Levothyrox : la crise était d’abord médiatique selon une mission parlementaire
Le député Jean-Pierre Door a présenté mardi les conclusions de sa mission parlementaire sur le Levothyrox. Il appelle à rénover le dispositif d’information destiné aux patients.
Scandale sanitaire ou communication défaillante ? Dans le cas de la crise engendrée par l'arrivée du Levothyrox nouvelle formule, le député Jean-Pierre Door penche plutôt pour la seconde réponse. "C'est surtout l'information qui a péché", juge l’élu LR du Loiret, qui a présenté mardi les conclusions d'une mission parlementaire "flash" sur ce traitement contre les problèmes de thyroïde. Il appelle à "rénover" le dispositif d'information, afin de pouvoir s'adresser directement aux patients concernés par des changements touchant leur médicament.

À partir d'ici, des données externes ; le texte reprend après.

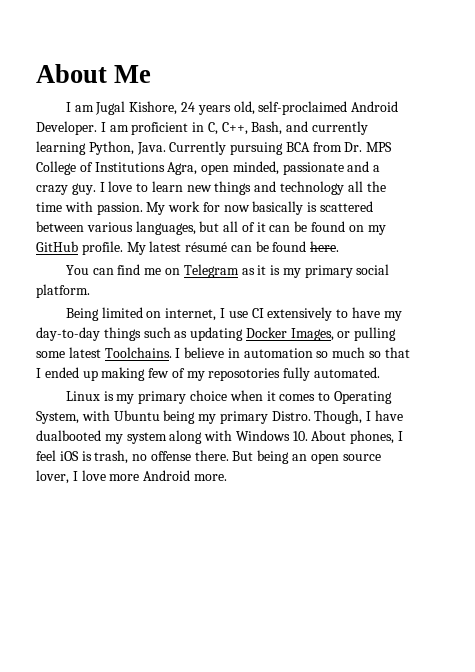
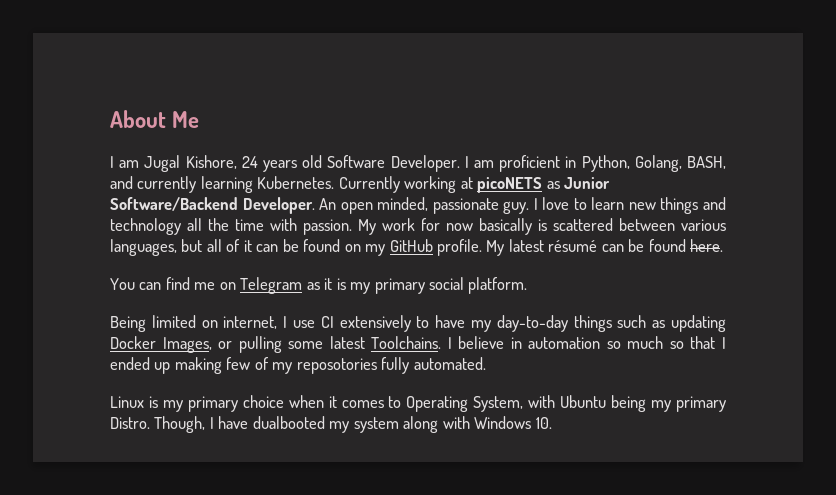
- I am Jugal Kishore, 24 years old, self-proclaimed Android Developer.
+ I am Jugal Kishore, 24 years old Software Developer.
- I am proficient in C, C++, Bash, and currently learning Python, Java. Currently pursuing BCA from Dr. MPS College of Institutions Agra, open minded, passionate and a crazy guy.
+ I am proficient in Python, Golang, BASH, and currently learning Kubernetes. Currently working at picoNETS as Junior Software/Backend Developer. An open minded, passionate guy.
- Though, I have dualbooted my system along with Windows 10. About phones, I feel iOS is trash, no offense there. But being an open source lover, I love more Android more.
+ Though, I have dualbooted my system along with Windows 10.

Cette mission rapide, comme l’indique son nom, a notamment permis l'audition d'experts, d'associations de patients, du laboratoire allemand Merck allemand et de l’Agence nationale de sécurité du médicament et des produits de santé (ANSM). "Il ne s'agit pas d'une crise sanitaire comme pour le Mediator, mais d'une crise médiatique autour de la nouvelle formule du Levothyrox" commercialisée à la fin mars, jugeait mardi Jean-Pierre Door, qui est également cardiologue.
A lire aussi : Levothyrox : vos questions, nos réponses
L'enquête de pharmacovigilance de l'ANSM rendue publique le 11 octobre "ne montre aucun effet indésirable nouveau qui serait spécifique à la nouvelle formule", note-t-il. Les troubles résulteraient de problèmes d'adaptation du dosage avec la nouvelle formule, plus stable pendant toute sa durée de conservation - trois ans.
Les signaux d’alerte n’ont pas été bien pris en compte
Mais les autorités sanitaires n'ont pas anticipé la crise de la mise sur le marché de la nouvelle formule du Levothyrox et sans doute pas envisagé qu'un grand nombre de patients souffrirait d'effets indésirables, selon la mission. Cette crise résulte en partie du fait que les signaux d'alerte, en particulier ceux dits "faibles", n'ont pas été bien pris en compte, car les effets indésirables rapportés étaient ceux habituellement associés à ce type de pathologie.
"Les médias se sont emparés de l'affaire après une recrudescence de signalements sur les réseaux sociaux et sur les forums en ligne; c'est à ce moment-là seulement que les autorités sanitaires ont commencé à prendre au sérieux les signalements". L'ANSM a recensé, entre mars et septembre, 14.633 signalements, dont 5.062 cas considérés comme graves par les personnes concernées.
L'agence sanitaire aurait dû activer un dispositif spécifique de pharmacovigilance dès l'introduction de la nouvelle formule du Levothyrox, compte tenu de l'importance du public concerné (3 millions de patients, à 85% des femmes), selon la mission, qui plaide pour que la pharmacovigilance et les professionnels s'adaptent aux nouveaux modes de communication (internet, réseaux sociaux). En raison du tour judiciaire pris par cette crise - des plaintes ont été déposées au civil et au pénal - une commission d'enquête parlementaire, réclamée par certains, n'est pas possible, explique M.Door.
Explosion des prescriptions
Le Parlement devrait en revanche étudier le moyen de permettre aux agences médicales d'envoyer une information ciblée à des patients identifiés, avec l'aide de l'Assurance maladie, comme cela été fait pour la crise sanitaire du Mediator.
L’ANSM soulignait n'avoir pas pu le faire pour le nouveau Levothyrox. Les 400.000 courriers qu'elle a adressés aux professionnels de santé sur le changement de formule, "présenté comme anodin", n'ont eux guère attiré leur attention au milieu de la masse des courriers reçus.
Une autre piste a également été avancée par les associations de patients : insérer une notice spécifique dans la boîte pour sensibiliser les malades et suggérer que certains pourraient devoir adapter la dose. Cela a par exemple été fait en Belgique, en 2007, lors d'une modification d'un médicament à base de lévothyroxine semblable au Lévothyrox.
L'explosion des ventes de Levothyrox - passées de 5 millions de boîtes à 30 millions entre 1990 et 2016, conduit à s'interroger sur la pertinence de certaines prescriptions, conclut la mission. Elle évoque ainsi des opérations (pour des goitres) et des traitements (chez des plus de 60 ans sans symptômes) évitables.